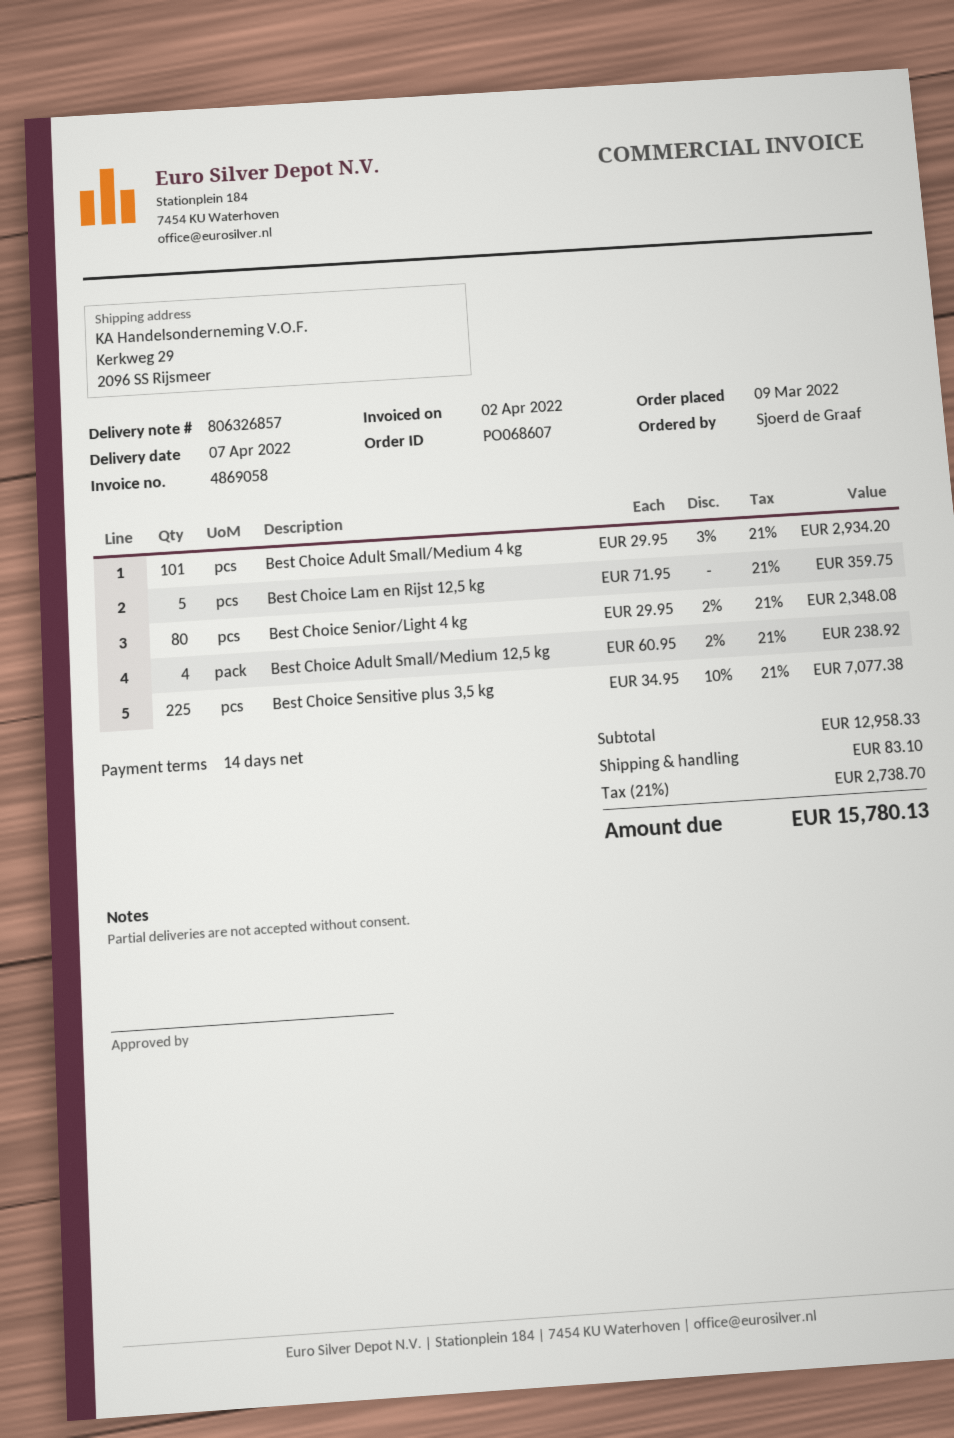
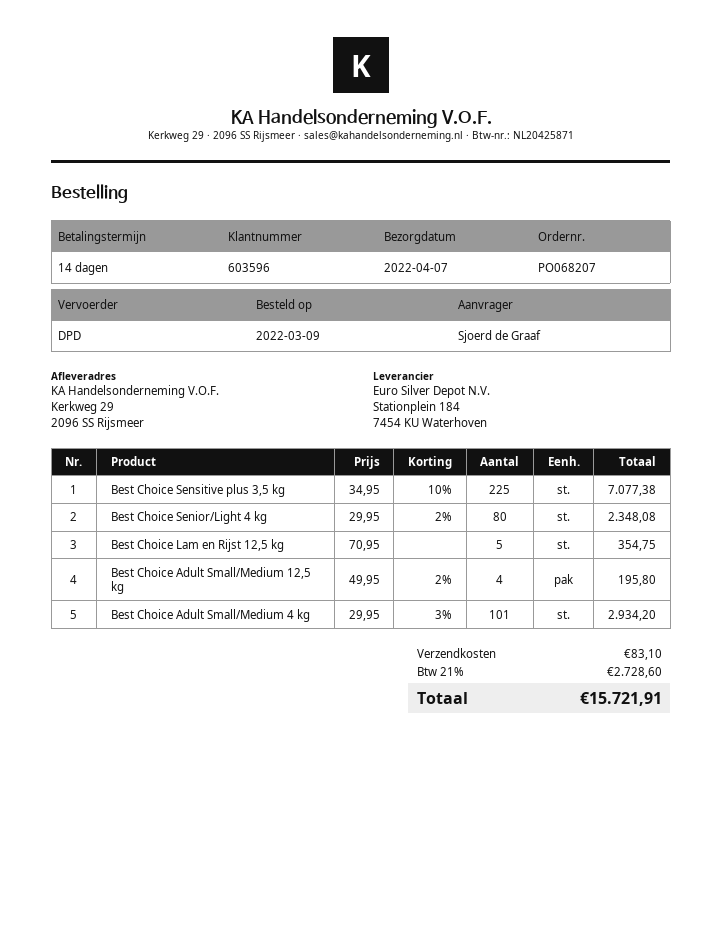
order number: PO068607 -> PO068207
Best Choice Lam en Rijst 12,5 kg: 5 x 71.95 = 359.75 -> 5 x 70.95 = 354.75
Best Choice Adult Small/Medium 12,5 kg: 4 x 60.95 - 2% = 238.92 -> 4 x 49.95 - 2% = 195.80
tax: 21% = 2738.70 -> 21% = 2728.60
total: 15780.13 -> 15721.91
#####
[Directions] Each line from the one containing "Best Choice Lam" through the last line of the material must be restated word for word, with no other text.

[The completed task]
Best Choice Lam en Rijst 12,5 kg: 5 x 71.95 = 359.75 -> 5 x 70.95 = 354.75
Best Choice Adult Small/Medium 12,5 kg: 4 x 60.95 - 2% = 238.92 -> 4 x 49.95 - 2% = 195.80
tax: 21% = 2738.70 -> 21% = 2728.60
total: 15780.13 -> 15721.91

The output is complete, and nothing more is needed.